Law Society On Relaxation Of Family Court Media
FOR IMMEDIATE USE 23 January 2001
Media Release from Anita Chan, Chair of the Family Law Section of the New Zealand Law Society
The Family Law Section of the New
Zealand Law Society supports relaxation of the present tight
hold on publicity in the Family Court.
Public scrutiny of any court system is a good and healthy thing. However, because of the deeply personal nature of Family Court cases, the public interest must be carefully balanced against the interests of protecting the privacy of families and, in particular, children.
The current bill before Parliament, The Family Court (Openness of Proceedings) Amendment Bill envisages that the Family Court should be open to the media and except in exceptional cases, the public. This is totally untenable given the extremely personal nature of cases before the Family Court. In some cases it would deter families altogether from availing themselves of the Family Court as a forum for resolution of their disputes. In others it is likely to significantly inhibit the quality (fullness and frankness) of evidence given to the courts. It would also open the door to and indeed encourage the making of false claims designed solely to grab media attention for personal gain.
It is naive and totally unrealistic to expect that privacy would be able to be adequately protected by media name suppression as suggested by Muriel Newman.
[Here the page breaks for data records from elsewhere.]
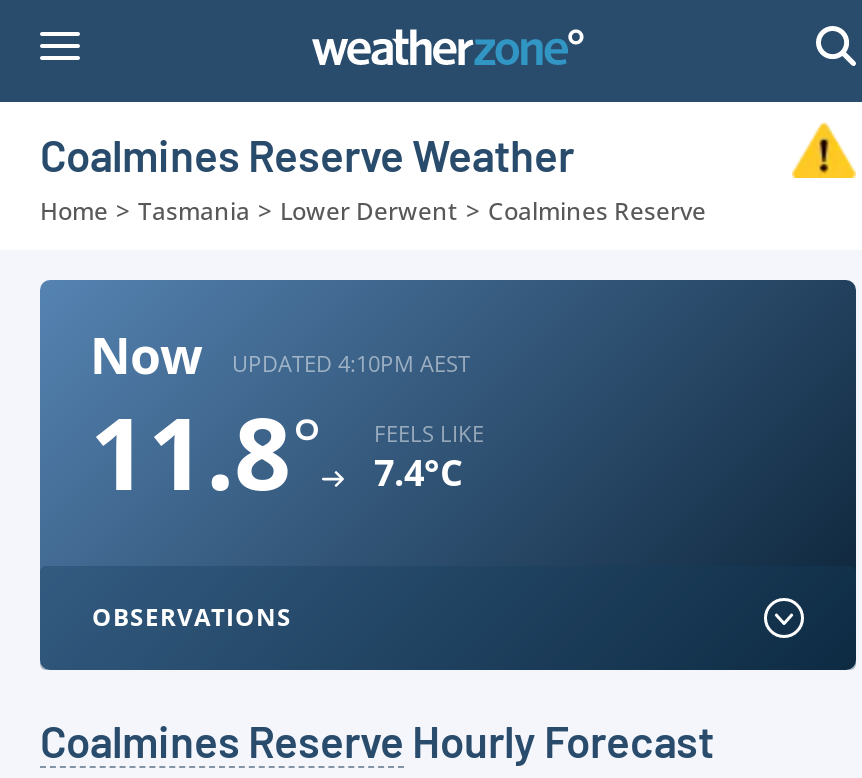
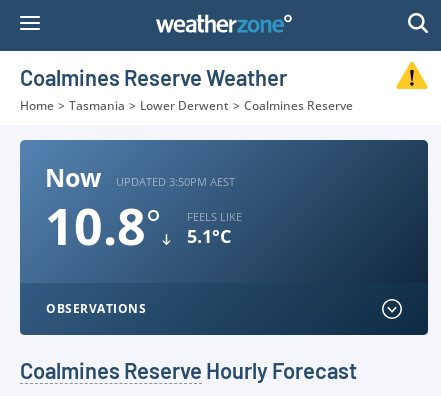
- UPDATED 4:10PM AEST
+ UPDATED 3:50PM AEST

- 11.8°
+ 10.8°

- 7.4°C
+ 5.1°C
It is inappropriate to compare the Youth Court with the Family Court. The Youth Court deals with criminal offences against the state. The Family Court is a forum for private citizens to have highly sensitive issues of a personal nature resolved.
Nevertheless, there is room for some relaxation on the current prohibition on publicity. The Family Law Section in its submissions on the Ministry of Justice discussion paper on The Laws About Guardianship, Custody and Access makes specific recommendations on how better public scrutiny can be achieved.
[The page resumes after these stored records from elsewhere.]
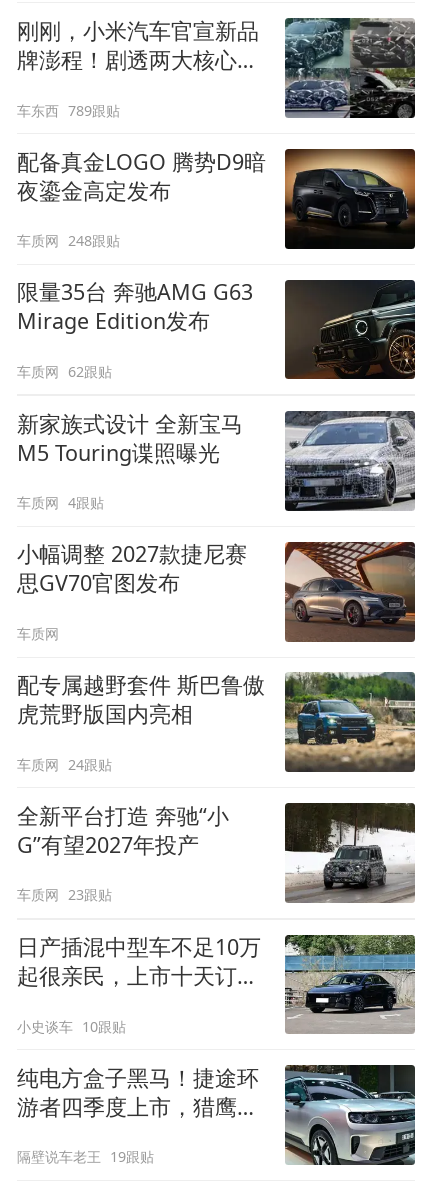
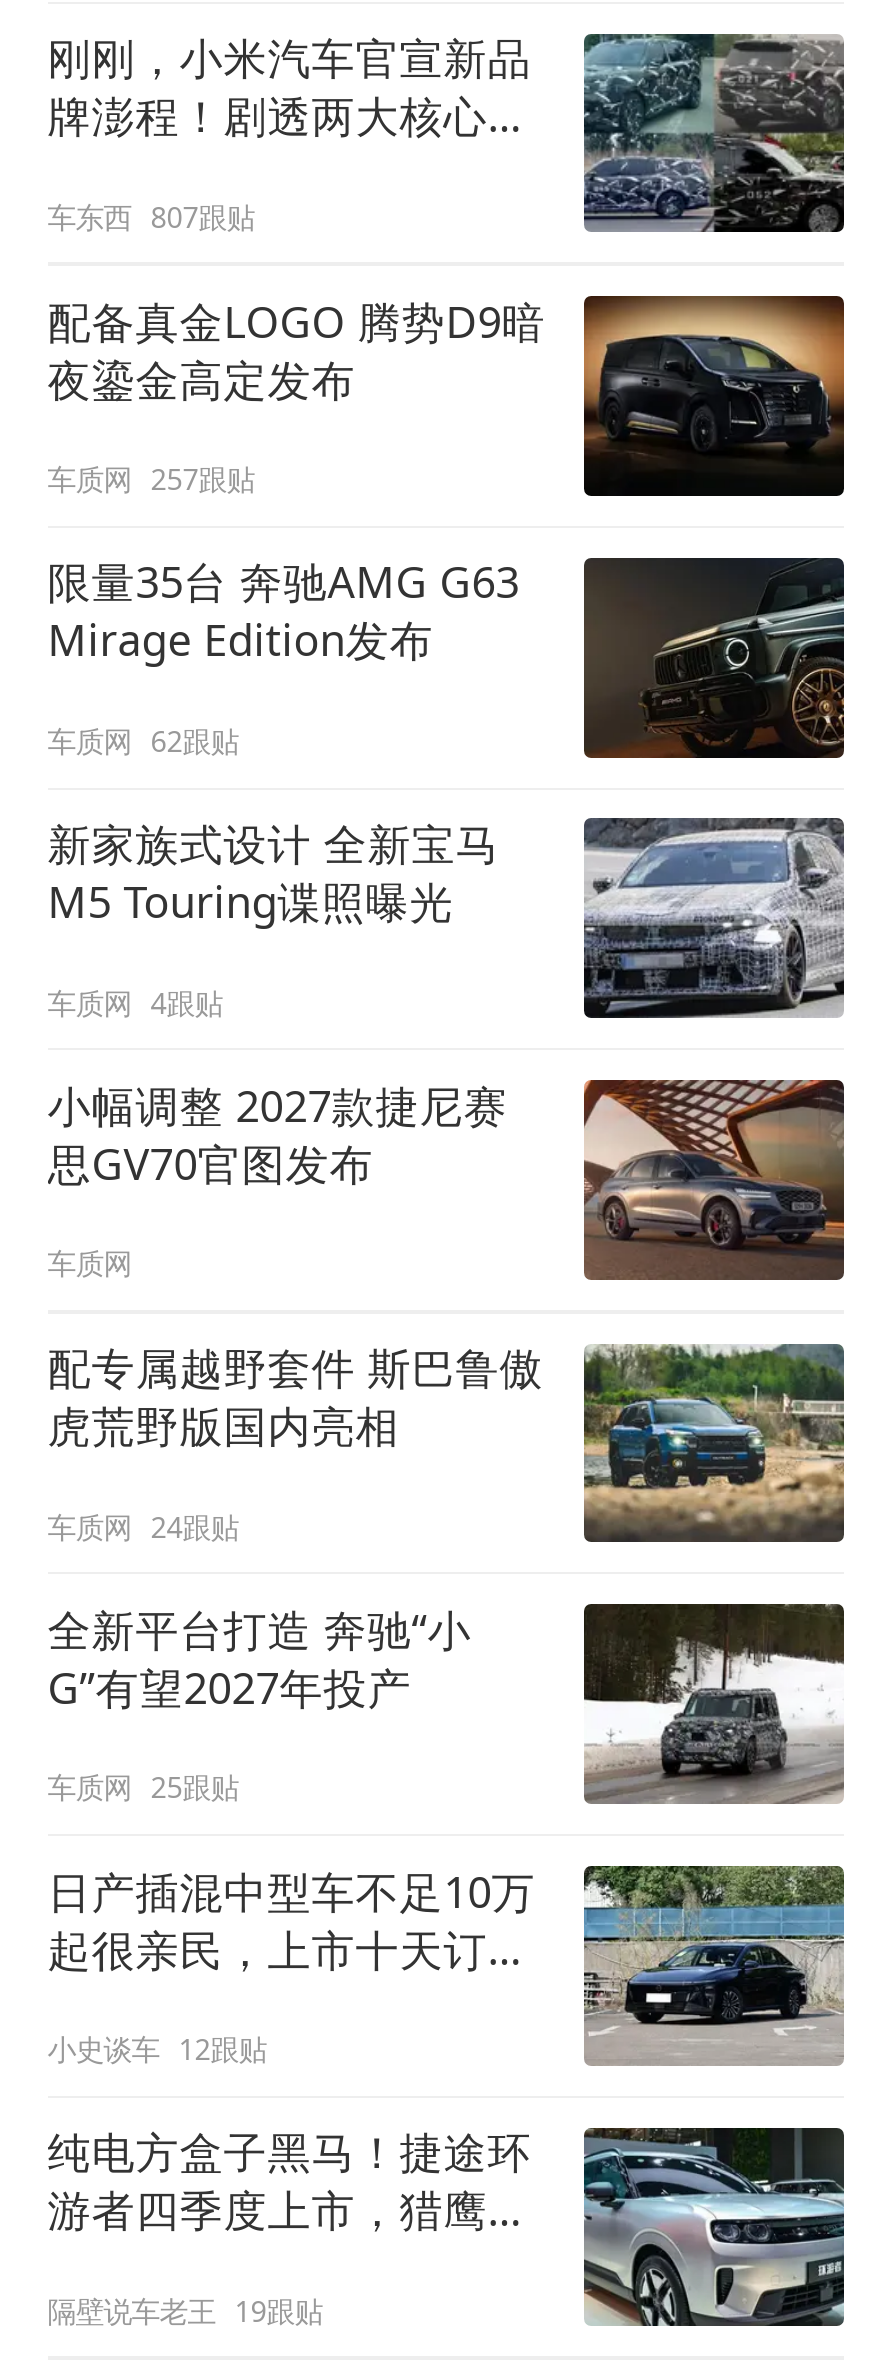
- 车东西 789跟贴
+ 车东西 807跟贴

- 车质网 248跟贴
+ 车质网 257跟贴

- 车质网 23跟贴
+ 车质网 25跟贴

- 小史谈车 10跟贴
+ 小史谈车 12跟贴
These include recognising an education role for the court so it can make the public aware of the stance being taken on significant issues such as violence, and releasing edited versions of decisions. The test for attendance by the public and/or media at Family Court should be does the private interest outweigh the public interest in the particular case?
Muriel Newman’s stance on this issue smacks of sensationalism. In a Dominion article, “Banish this Secret Society” (6 December 2000) she used intemperate language and emotive anecdotes to portray the Family Court as a grossly destructive and inhumane system which actively “brutalises” families to such an extent that people are driven “to murder and suicide”.
Professionals working in the Family Court recognise this to be far from the truth. All Family Court professionals work within a statutory framework which requires them to promote conciliation in handling family disputes. A vast amount of energy is invested on a daily basis by family court judges, lawyers and other professionals in assisting families to resolve their disputes in a conciliatory fashion wherever possible. Indeed, the great majority of disputes that pass through the system are resolved by agreement in a civilised fashion.
It is undeniable that in a very small percentage of cases dealt with by the Family Court tragic consequences do result. However, it simply does not follow that is the Family Court system that is responsible. In cases involving children the courts are under a statutory mandate to place the welfare of children as the paramount consideration. Upholding of this duty will inevitably result in some parties becoming aggrieved, very occasionally with tragic results.
With the current prohibition on publicity, the Family Court and the professionals within it are prohibited from replying when aggrieved parties speak out about their experiences. Some relaxation of the strict prohibition would assist in a more complete picture being presented.